When performing exploratory analysis, bar charts and box plots are excellent methods that can effectively display the general data structure and distribution. Recently, I saw someone using raincloud plots to display data, and the graphics looked beautiful and interesting. Therefore, I have organized this information and implemented the drawing of raincloud plots using Python.
Introduction
A raincloud plot is actually a hybrid plot consisting of four parts: a violin plot (the cloud), a boxplot (the umbrella), and a swarm plot (the rain).
Data Preparation
We’ll continue to use the penguin dataset as an example, which is already available on this site for direct download: Penguin Data
Download Data
pip install ptitprince
wget [https://www.bobobk.com/wp-content/uploads/2021/12/penguins.csv](https://www.bobobk.com/wp-content/uploads/2021/12/penguins.csv)
load data
import pandas as pd
import matplotlib.pyplot as plt
import seaborn as sns
df = pd.read_csv("penguins.csv")
df.head()
Result
species island bill_length_mm bill_depth_mm flipper_length_mm body_mass_g sex
0 Adelie Torgersen 39.1 18.7 181.0 3750.0 MALE
1 Adelie Torgersen 39.5 17.4 186.0 3800.0 FEMALE
2 Adelie Torgersen 40.3 18.0 195.0 3250.0 FEMALE
3 Adelie Torgersen NaN NaN NaN NaN NaN
4 Adelie Torgersen 36.7 19.3 193.0 3450.0 FEMALE
Starting the Plotting
We’ve already installed the ptitprince package using pip. Now, let’s start plotting.
Violin Plot
First, let’s create half of the violin plot, which is the “cloud” part of the raincloud plot. The data is for the bill_length_mm variable, grouped by island. The half_violinplot function creates half a violin plot, and inner controls the small lines below.

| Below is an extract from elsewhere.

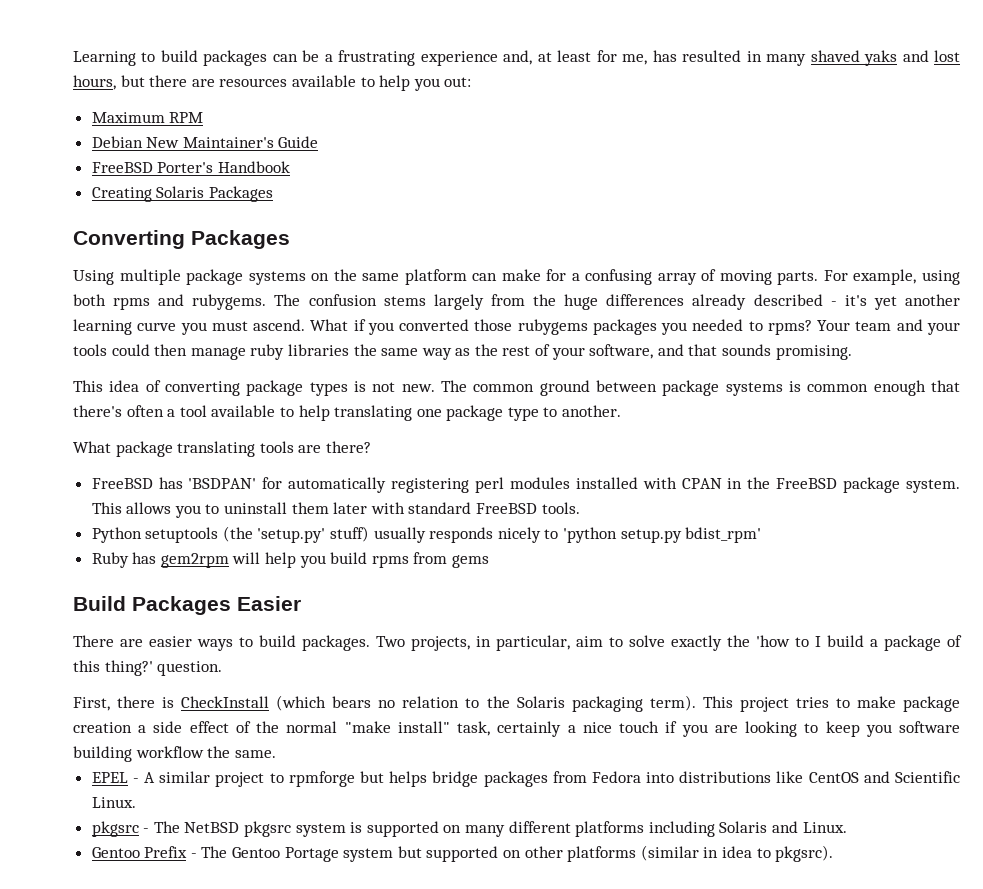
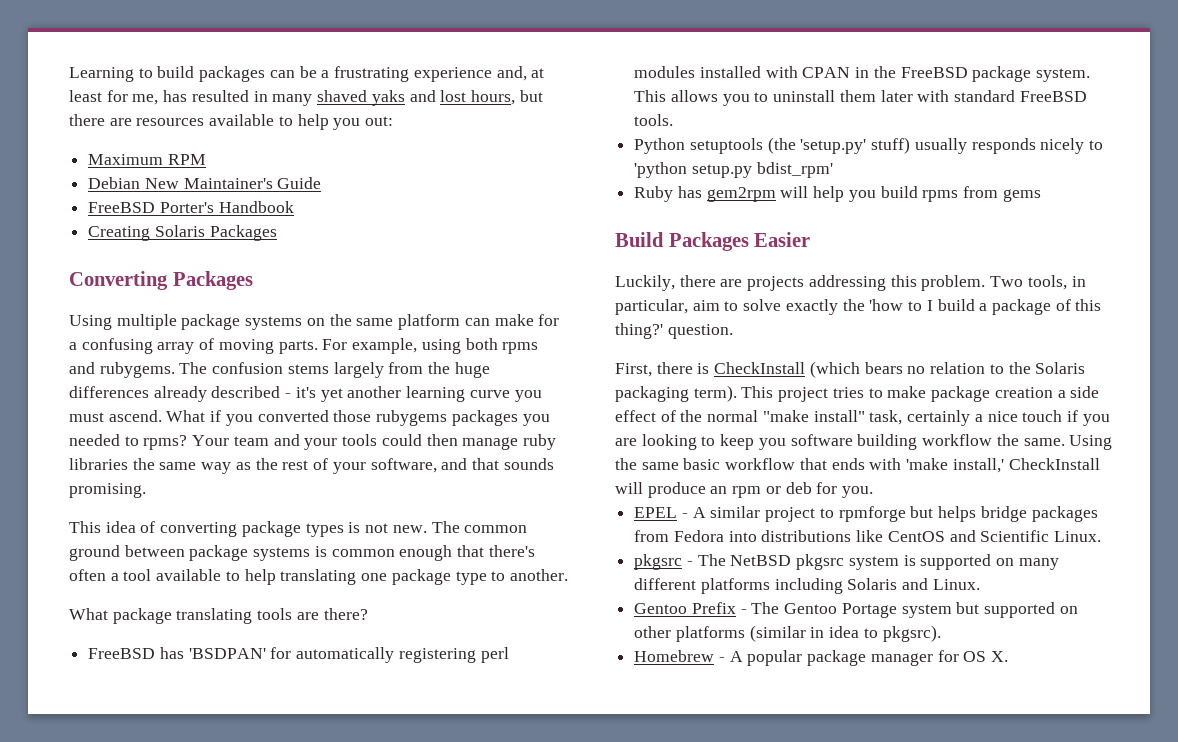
[73,635,470,651] There are easier ways to build packages. Two projects, -> [615,275,1067,291] Luckily, there are projects addressing this problem. Two tools,
(276, 754) none -> [1069,435,1113,450] [615,458,1100,473] [615,482,874,498] Using the same basic workflow that ends with 'make install,' CheckInstall will produce an rpm or deb for you.
(834, 853) none -> [634,650,1009,666] // Homebrew - A popular package manager for OS X.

To position the cloud correctly, we place the variable on the Y-axis.
import matplotlib.pyplot as plt
import ptitprince as pt
pt.half_violinplot(data=df,y="island",x="bill_length_mm",inner=None)
plt.savefig("half_violin.png",dpi=200)
Boxplot
Next is the “umbrella” part.
pt.half_violinplot(data=df,y="island",x="bill_length_mm",inner=None)

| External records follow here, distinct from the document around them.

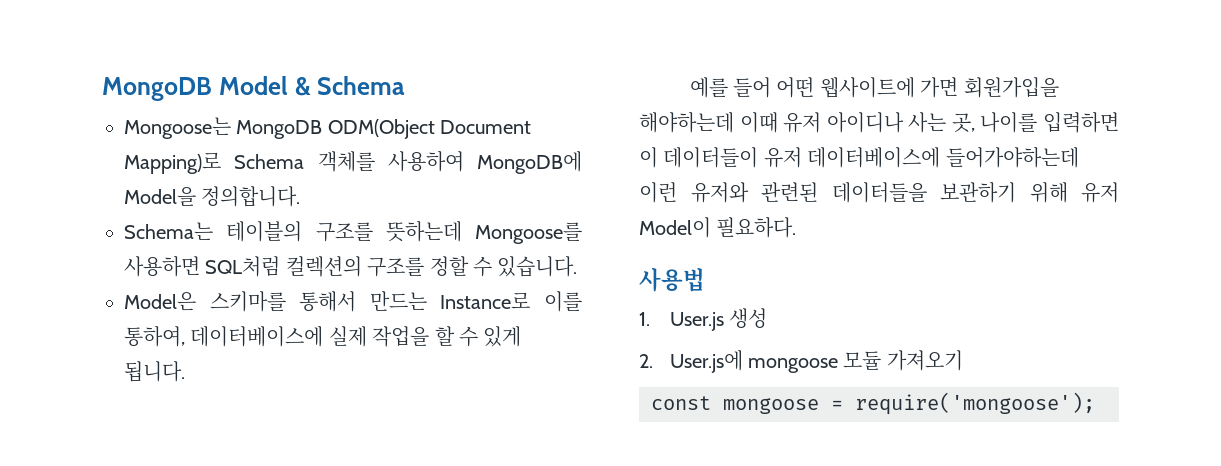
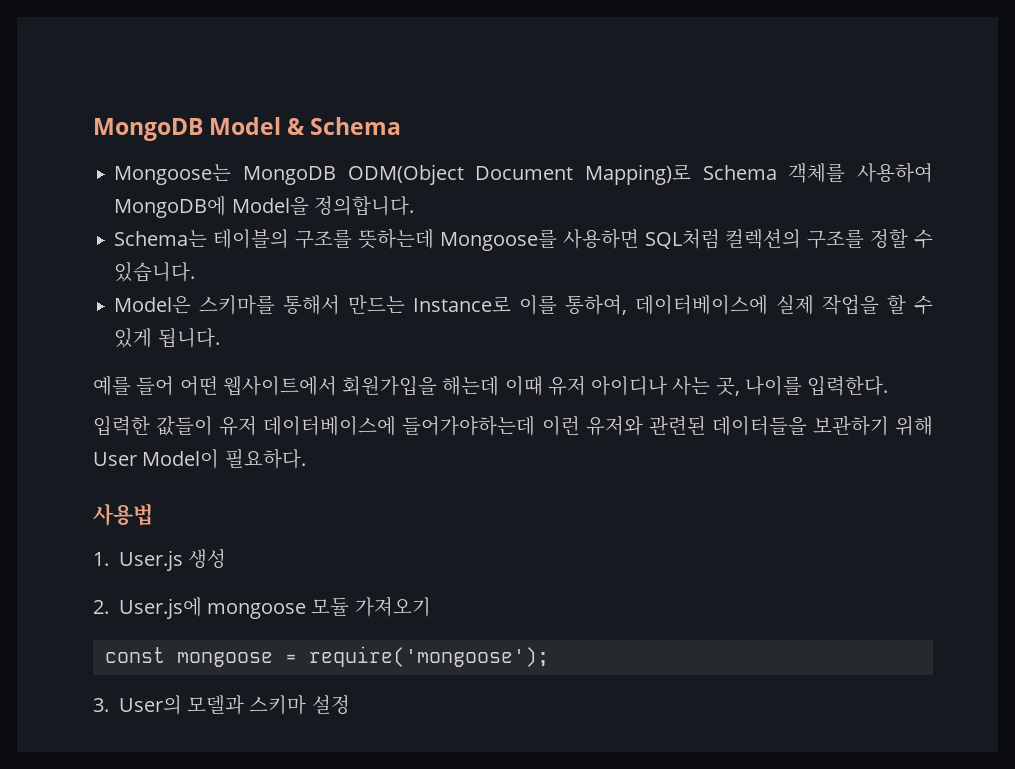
[819,77,1059,98] [639,112,734,133] 웹사이트에 가면 회원가입을 해야하는데 -> [222,376,500,396] 웹사이트에서 회원가입을 해는데
[1043,112,1119,133] [639,147,759,168] 입력하면 이 데이터들이 -> [807,376,889,396] [93,416,214,436] 입력한다. // 입력한 값들이
[1081,182,1119,203] 유저 -> [93,452,137,466] User
(1095, 403) none -> [93,695,350,715] // 3. User의 모델과 스키마 설정

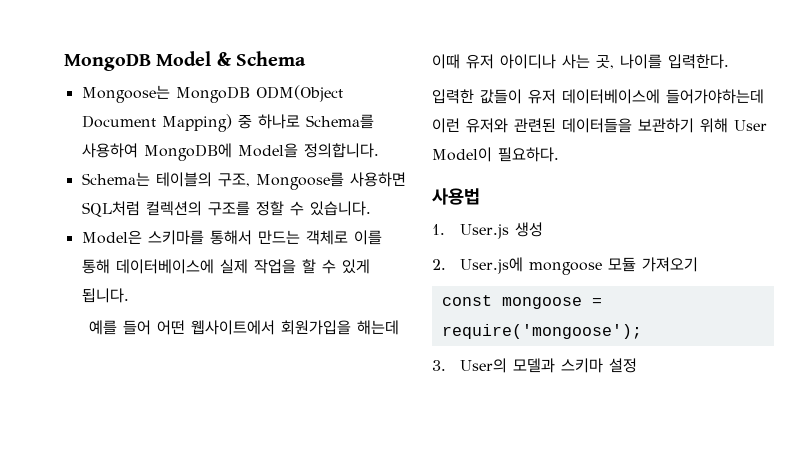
[585,163,846,185] Mapping)로 Schema 객체를 -> [161,114,374,132] Mapping) 중 하나로 Schema를
[295,229,435,249] 구조를 뜻하는데 -> [217,173,250,187] 구조,
[413,295,628,315] Instance로 이를 통하여, -> [305,230,382,245] [81,259,110,274] 객체로 이를 통해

sns.boxplot(data=df,y="island",x="bill_length_mm",width = .15, zorder = 10,boxprops = {'facecolor':'none', "zorder":10},
whiskerprops = {'linewidth':2, "zorder":10})
plt.savefig("violin_box.png",dpi=200)
Strip Plot
The “rain” part of the raincloud plot uses a stripplot, and the jitter parameter disperses the scattered points.

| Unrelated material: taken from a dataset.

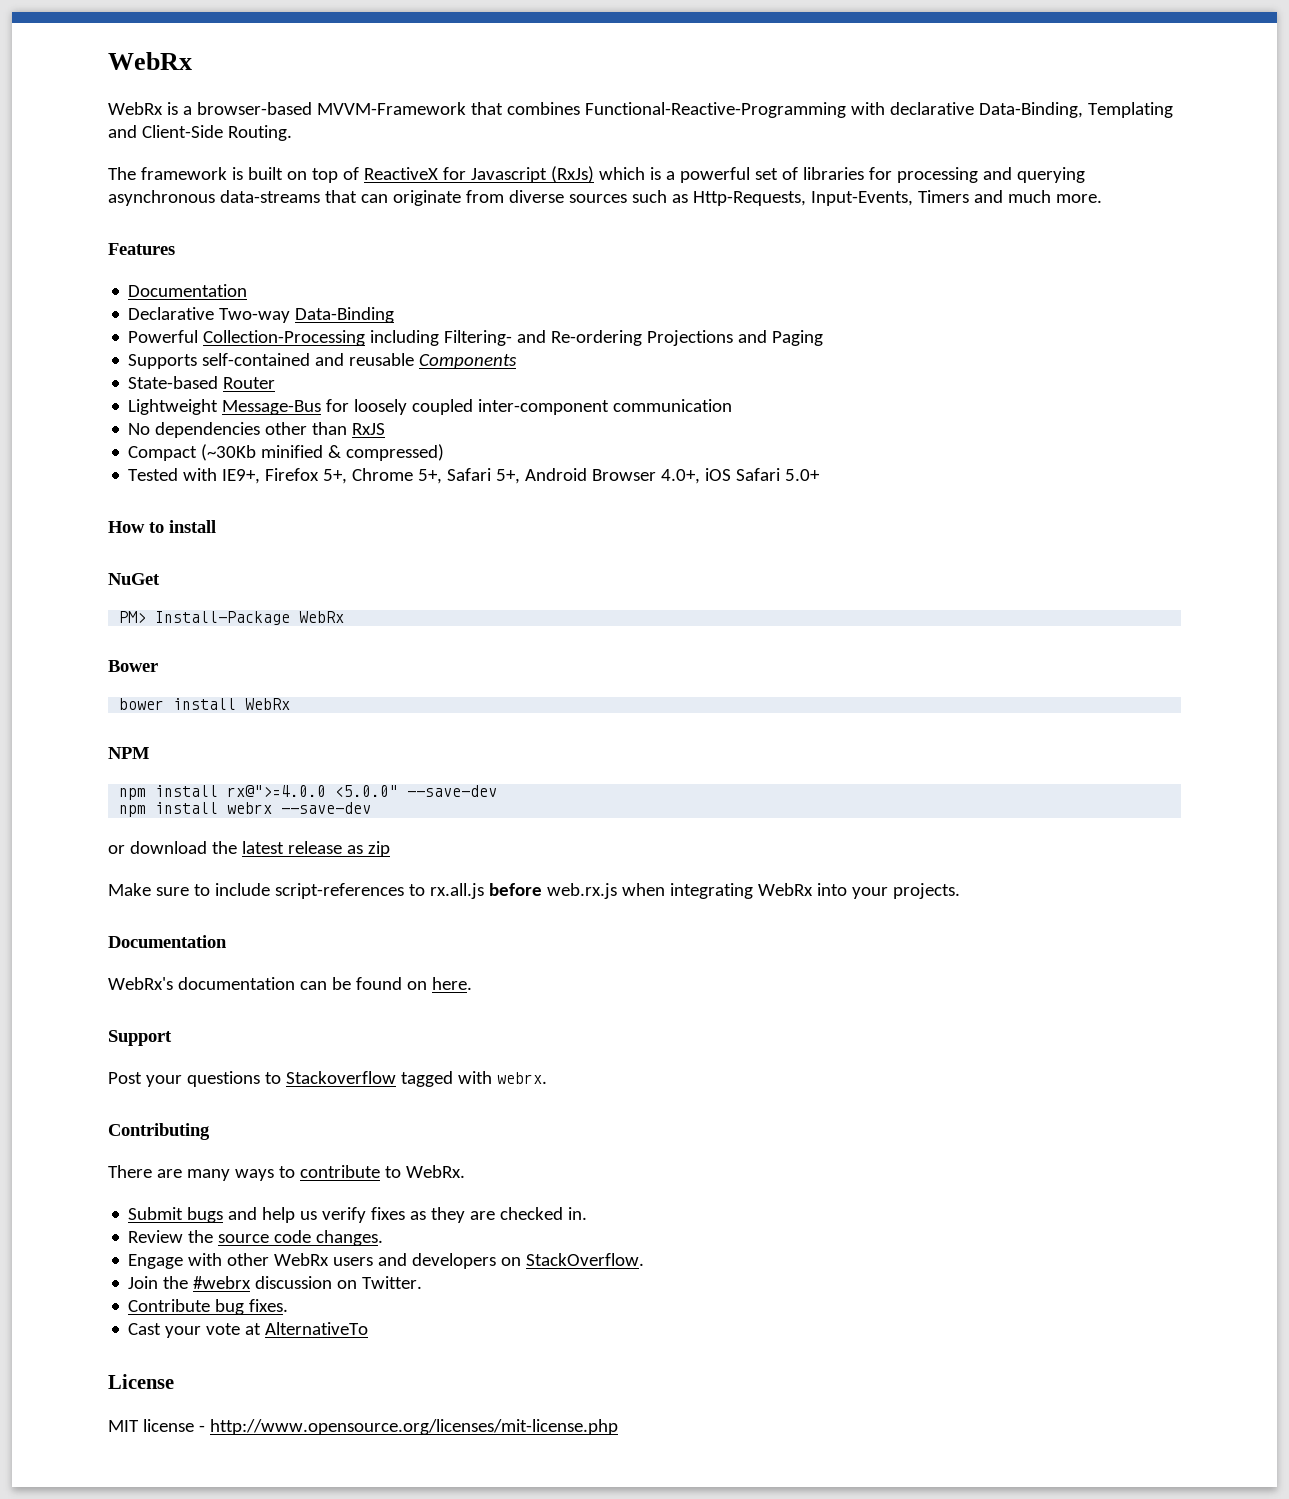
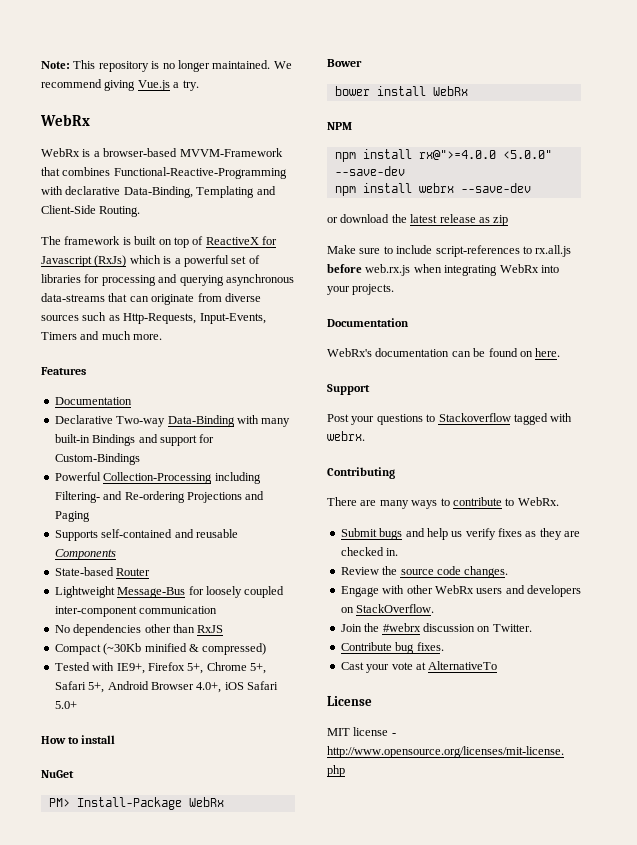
(108, 61) none -> [41,60,292,72] [41,79,199,91] Note: This repository is no longer maintained. We recommend giving Vue.js a try. //
(395, 315) none -> [236,415,291,427] [54,434,215,446] [54,453,140,465] with many built-in Bindings and support for Custom-Bindings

pt.half_violinplot(data=df,y="island",x="bill_length_mm",inner=None)
sns.boxplot(data=df,y="island",x="bill_length_mm",width = .15, zorder = 10,boxprops = {'facecolor':'none', "zorder":10},
whiskerprops = {'linewidth':2, "zorder":10})
sns.stripplot(data=df,y="island",x="bill_length_mm",jitter=1,edgecolor = "white",zorder = 0)
plt.savefig("raincloud.png",dpi=200)
R Implementation
Here, I’m also providing the R language implementation of the raincloud plot.
library(ggplot2)
library(ggdist)
df = read.table("penguins.csv",sep=",",header=TRUE)
pdf("raincloud.pdf",width=14, height=7)
ggplot(data=df,aes(y=bill_length_mm,x=factor(island),fill=factor(island)))+
ggdist::stat_halfeye(adjust=0.5,justification=-.2,.width=0,point_colour=NA) +
geom_boxplot(width=0.2,outlier.color=NA) +
ggdist::stat_dots(side="left",justification=1.1)
dev.off()
Summary
This article demonstrates how to create a raincloud plot by combining violin plots, box plots, and stripplots. This type of plot is more intuitive and visually appealing for displaying data distributions.